Он тут же отбарабанил все фамилии.
— Или какой сегодня день.
— Вторник.
Что ж, мозги у него работают. А вот у меня в башке туман.
— Ты ведь, кажется, женат, — говорю.
— Уже нет. Кольцо — это так... чтобы супермодели об меня в метро не терлись.
— А где сейчас твоя жена?
— Я почем знаю...
— Случайно не в больнице?
— Разве что в качестве пациентки.
— Все умничаешь, — говорю.
Он снова закрывает глаза и улыбается через боль.
— Наверно, где-то здесь.
Я задергиваю занавеску и переключаюсь на Мосби. Он исхитрился выпростать спеленатые кисти рук, но щиколотки пока под контролем, и на том спасибо. Старик спит. Я проверяю его пульс и выхожу из палаты.
Написав в эссмановской истории болезни «По словам жены, укус летучей мыши. В/И», я вместо подписи оставляю какую-то загогулину. Меня охватило странное ощущение — я чист. Часы «доктора Питера Брауна» сочтены. Ему уже не грозит суд, и результатов лабораторных анализов он никогда не узнает. Остается выполнить последние предписания. Если на то будет моя воля.
Я обхожу больных, которым прописан курс химиотерапии, и проверяю работу капельниц. Потом трачу еще полминуты на молоденькую пациентку, закрепляя повязку у нее на голове — точнее, на том, что от головы осталось.
На соседней койке мертвенно-бледная девушка с остеосаркомой тупо глядит в потолок.
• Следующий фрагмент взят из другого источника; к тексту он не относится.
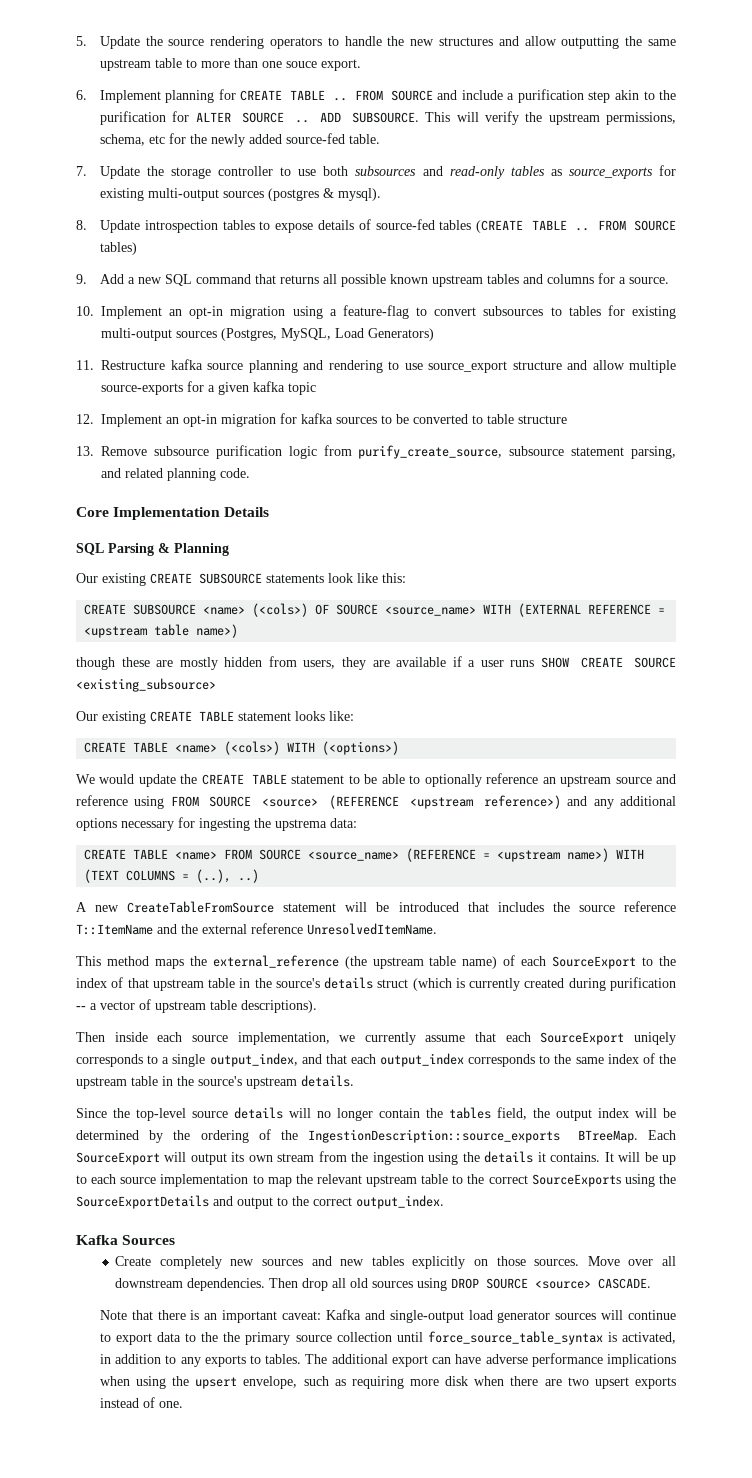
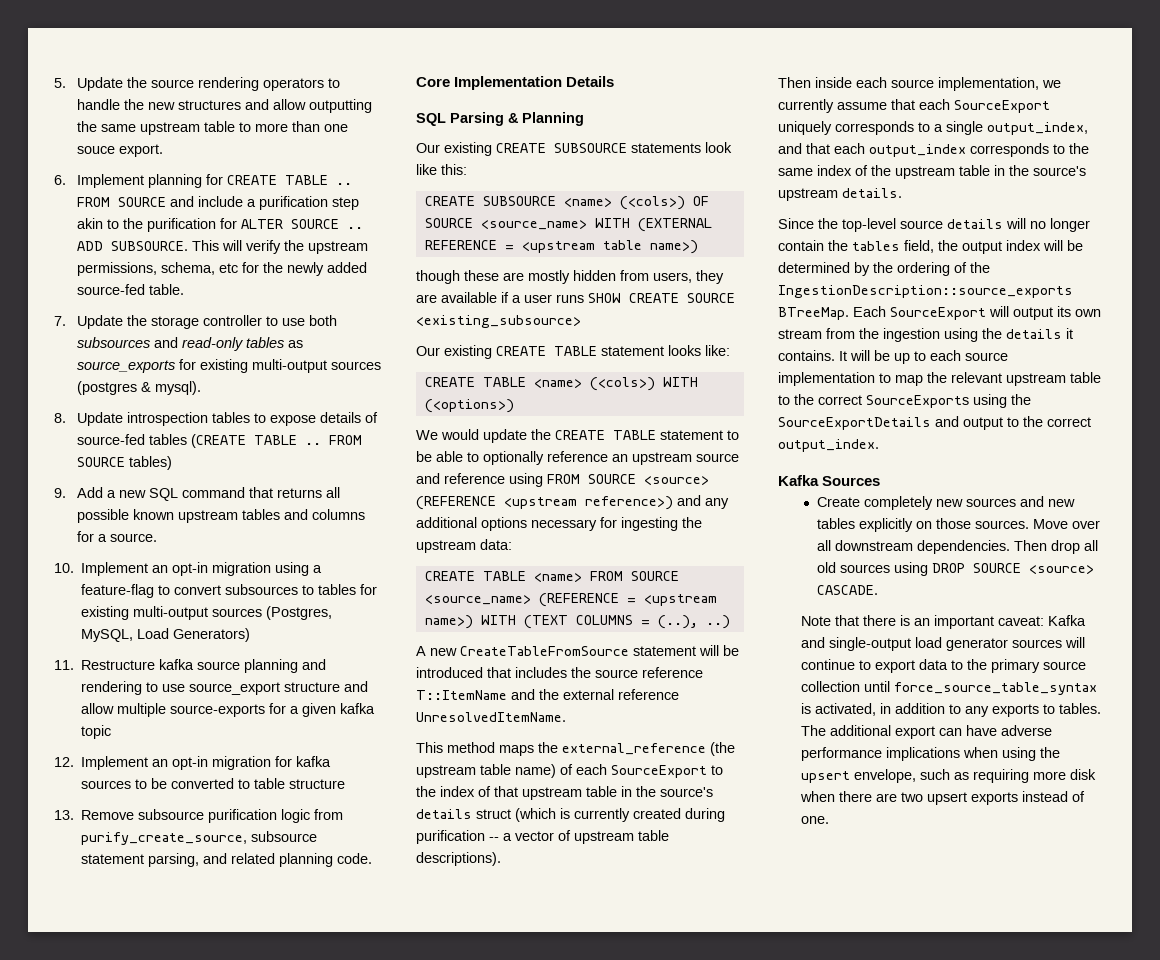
- We would update the CREATE TABLE statement to be able to optionally reference an upstream source and reference using FROM SOURCE <source> (REFERENCE <upstream reference>) and any additional options necessary for ingesting the upstrema data:
+ We would update the CREATE TABLE statement to be able to optionally reference an upstream source and reference using FROM SOURCE <source> (REFERENCE <upstream reference>) and any additional options necessary for ingesting the upstream data:
- Then inside each source implementation, we currently assume that each SourceExport uniqely corresponds to a single output_index, and that each output_index corresponds to the same index of the upstream table in the source's upstream details.
+ Then inside each source implementation, we currently assume that each SourceExport uniquely corresponds to a single output_index, and that each output_index corresponds to the same index of the upstream table in the source's upstream details.
- Note that there is an important caveat: Kafka and single-output load generator sources will continue to export data to the the primary source collection until force_source_table_syntax is activated, in addition to any exports to tables.
+ Note that there is an important caveat: Kafka and single-output load generator sources will continue to export data to the primary source collection until force_source_table_syntax is activated, in addition to any exports to tables.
Прозрачный мешочек у нее на колене заполнен сгустками крови.
Здоровое колено торчит из-под одеяла. Халатик задрался, выставив на всеобщее обозрение влагалище, откуда все еще свисает голубая ниточка тампона. Я прикрываю эту красоту.
— Плевать я хотела, — подает голос девушка. — Меня уже никто никогда не захочет.
— Глупости, — говорю. — Увидите, от мужиков не будет отбоя.
— Ага. От лузеров, которые готовы трахнуть одноногую, чтобы наверстать упущенное.
Ну и поворотец!
— Язычок у вас тот еще, — говорю.
— Ах, извините. — В ее голосе звучит сарказм. — Какой дурак пригласит меня на танцы?
— Еще как пригласят. Попрыгаете на славу.
— Засранец!
Я вытираю слезы с ее щек.
— Мне надо идти.
— Поцелуй меня, чучело, — говорит она.
Я выполняю ее просьбу. За моей спиной кто-то откашливается. Это два санитара, которые должны увезти ее на операцию.
— Блин. Мне страшно, — вырывается у нее, пока они переносят ее на каталку. Она вцепилась в мою руку, ладонь мокрая.
— Все будет о'кей, — успокаиваю я ее.
— Еще не ту ногу отрежут.
— Очень может быть. Зато в следующий раз им будет труднее ошибиться.